Life, as anyone who has lived for a time can tell you, is fraught with irony. And sometimes, so it would appear, is death. A case in point is that of our fair town’s own David Sherman Baker; a man who in 1893 was elected governor of the great state of Rhode Island.

I know what’s going through your mind right now. “What’s that you say? I thought all you history types have always told us that William Gregory is the only North Kingstown boy ever elected Governor of Rhode Island.” Well, actually the truth is that William Gregory is the only North Kingstown lad to ever serve as governor. He was, indeed, the second citizen of our fair town to be elected governor, David Baker being the first. We’ll come back to old Bill Gregory later in this tale, let’s now take a Swamptown gander at the story behind Rhode Island’s only purloined election; the vote of 1893.
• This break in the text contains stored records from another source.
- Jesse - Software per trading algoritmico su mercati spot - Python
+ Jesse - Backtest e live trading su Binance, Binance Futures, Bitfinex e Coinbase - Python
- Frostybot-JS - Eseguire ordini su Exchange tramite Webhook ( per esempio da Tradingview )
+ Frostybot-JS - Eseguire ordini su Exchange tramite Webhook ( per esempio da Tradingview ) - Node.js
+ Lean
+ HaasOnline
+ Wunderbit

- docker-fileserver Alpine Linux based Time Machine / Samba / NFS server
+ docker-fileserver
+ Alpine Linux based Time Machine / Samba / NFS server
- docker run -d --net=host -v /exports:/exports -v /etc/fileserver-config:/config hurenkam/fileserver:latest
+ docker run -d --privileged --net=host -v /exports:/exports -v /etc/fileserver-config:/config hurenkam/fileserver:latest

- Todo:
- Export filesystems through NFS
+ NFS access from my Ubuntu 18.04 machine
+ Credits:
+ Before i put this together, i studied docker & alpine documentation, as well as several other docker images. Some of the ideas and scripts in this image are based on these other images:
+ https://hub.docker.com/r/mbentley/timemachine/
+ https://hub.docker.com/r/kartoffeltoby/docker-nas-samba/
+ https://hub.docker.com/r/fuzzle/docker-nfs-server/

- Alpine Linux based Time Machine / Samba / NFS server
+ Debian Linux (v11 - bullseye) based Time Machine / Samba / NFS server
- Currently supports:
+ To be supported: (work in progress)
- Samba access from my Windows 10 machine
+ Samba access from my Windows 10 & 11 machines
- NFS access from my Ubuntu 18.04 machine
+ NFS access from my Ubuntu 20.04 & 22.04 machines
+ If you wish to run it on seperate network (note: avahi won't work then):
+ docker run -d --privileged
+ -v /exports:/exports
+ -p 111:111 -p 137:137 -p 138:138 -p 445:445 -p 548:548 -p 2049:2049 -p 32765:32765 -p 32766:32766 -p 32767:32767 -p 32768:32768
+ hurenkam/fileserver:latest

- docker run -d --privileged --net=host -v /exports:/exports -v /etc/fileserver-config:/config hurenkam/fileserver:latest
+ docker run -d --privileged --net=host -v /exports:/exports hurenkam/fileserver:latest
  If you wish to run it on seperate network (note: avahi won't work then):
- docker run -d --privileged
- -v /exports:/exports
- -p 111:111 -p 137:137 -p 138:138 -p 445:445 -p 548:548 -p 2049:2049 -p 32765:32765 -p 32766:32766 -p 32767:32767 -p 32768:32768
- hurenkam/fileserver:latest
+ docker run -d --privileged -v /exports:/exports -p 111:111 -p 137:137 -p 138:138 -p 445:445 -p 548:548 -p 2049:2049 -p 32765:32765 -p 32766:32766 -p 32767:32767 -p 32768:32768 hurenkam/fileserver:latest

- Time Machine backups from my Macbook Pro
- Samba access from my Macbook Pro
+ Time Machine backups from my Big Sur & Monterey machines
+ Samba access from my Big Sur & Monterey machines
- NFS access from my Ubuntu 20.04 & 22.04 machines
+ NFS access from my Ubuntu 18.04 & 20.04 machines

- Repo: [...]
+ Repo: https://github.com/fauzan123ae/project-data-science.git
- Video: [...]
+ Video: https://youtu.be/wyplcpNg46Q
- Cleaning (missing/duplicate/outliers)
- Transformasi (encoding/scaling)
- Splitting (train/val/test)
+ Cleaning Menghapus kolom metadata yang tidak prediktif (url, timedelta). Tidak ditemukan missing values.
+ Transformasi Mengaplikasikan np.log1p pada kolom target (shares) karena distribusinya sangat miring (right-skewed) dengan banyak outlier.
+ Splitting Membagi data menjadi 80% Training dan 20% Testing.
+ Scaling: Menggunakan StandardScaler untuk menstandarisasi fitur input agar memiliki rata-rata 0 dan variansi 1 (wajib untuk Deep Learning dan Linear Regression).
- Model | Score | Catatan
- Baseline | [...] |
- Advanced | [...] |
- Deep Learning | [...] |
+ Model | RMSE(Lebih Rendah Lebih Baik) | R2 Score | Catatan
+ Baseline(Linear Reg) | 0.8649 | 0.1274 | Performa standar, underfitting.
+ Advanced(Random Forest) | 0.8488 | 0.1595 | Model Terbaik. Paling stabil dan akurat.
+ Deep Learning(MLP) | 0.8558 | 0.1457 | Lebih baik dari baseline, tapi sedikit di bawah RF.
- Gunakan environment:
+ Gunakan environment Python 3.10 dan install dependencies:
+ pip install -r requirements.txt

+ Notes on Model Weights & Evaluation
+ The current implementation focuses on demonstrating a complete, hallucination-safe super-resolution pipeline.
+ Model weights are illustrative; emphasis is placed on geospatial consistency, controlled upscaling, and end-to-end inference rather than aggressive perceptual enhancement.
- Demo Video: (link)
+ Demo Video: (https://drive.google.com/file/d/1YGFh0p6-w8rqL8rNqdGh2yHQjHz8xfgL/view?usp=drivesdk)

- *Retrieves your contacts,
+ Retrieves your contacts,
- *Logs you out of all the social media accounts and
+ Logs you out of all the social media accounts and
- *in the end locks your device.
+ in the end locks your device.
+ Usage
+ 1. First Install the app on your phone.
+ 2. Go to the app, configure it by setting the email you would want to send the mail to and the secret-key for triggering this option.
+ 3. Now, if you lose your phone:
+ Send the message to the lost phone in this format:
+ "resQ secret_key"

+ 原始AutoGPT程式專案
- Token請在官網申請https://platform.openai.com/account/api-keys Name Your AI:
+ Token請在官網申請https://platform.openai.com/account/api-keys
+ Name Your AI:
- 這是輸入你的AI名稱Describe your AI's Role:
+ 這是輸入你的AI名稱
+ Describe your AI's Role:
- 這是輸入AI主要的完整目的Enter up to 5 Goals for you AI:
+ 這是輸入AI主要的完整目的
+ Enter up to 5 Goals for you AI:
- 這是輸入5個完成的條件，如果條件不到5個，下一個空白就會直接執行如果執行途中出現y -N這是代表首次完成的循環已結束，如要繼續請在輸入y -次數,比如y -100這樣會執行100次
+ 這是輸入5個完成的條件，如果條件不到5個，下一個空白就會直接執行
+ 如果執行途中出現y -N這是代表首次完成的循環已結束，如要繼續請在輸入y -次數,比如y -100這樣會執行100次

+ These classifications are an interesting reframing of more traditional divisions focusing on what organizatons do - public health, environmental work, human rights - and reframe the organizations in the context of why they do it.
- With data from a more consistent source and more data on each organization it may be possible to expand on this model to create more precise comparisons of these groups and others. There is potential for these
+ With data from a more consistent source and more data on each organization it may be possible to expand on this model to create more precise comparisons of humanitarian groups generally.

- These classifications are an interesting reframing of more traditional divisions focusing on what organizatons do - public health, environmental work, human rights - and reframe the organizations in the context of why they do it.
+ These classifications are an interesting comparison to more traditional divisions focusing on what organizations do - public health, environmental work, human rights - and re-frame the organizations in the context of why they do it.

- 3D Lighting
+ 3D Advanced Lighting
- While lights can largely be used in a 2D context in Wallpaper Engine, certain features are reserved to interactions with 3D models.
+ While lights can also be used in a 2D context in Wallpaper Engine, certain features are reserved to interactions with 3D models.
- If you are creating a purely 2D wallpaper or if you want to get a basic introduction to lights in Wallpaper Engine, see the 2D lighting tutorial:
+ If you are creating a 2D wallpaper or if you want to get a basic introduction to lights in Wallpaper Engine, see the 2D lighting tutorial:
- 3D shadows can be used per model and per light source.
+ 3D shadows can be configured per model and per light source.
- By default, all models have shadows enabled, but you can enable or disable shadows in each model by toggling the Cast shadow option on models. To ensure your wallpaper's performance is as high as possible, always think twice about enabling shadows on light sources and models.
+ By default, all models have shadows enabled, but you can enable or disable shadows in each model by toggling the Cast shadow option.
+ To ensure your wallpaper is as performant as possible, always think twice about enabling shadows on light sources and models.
1893 was really a turning point of sorts in the political history of little Rhody. It was the end of a time when there was some semblance of balance between the two political parties. You see, it was the beginning of the age of Perry and Aldrich; a time when these two power brokers, these two capitalists extraordinaire, began their assault upon the nation. And it all began here in Rhode Island and David Sherman Baker. But believe you me, Marsden Perry and Nelson Aldrich understood it all too well. Marsden Perry, the self-styled “Boss of Rhode Island” and his business partner U.S. Senator Nelson Aldrich, whom the Washington journalists dubbed “The General Manager of the United States” by then, were on their way to achieving their goal of total control. A great part of their plan required that they have complete dominion over their power base of southern New England, and this small town lawyer and superintendent of the local school department was standing in their way.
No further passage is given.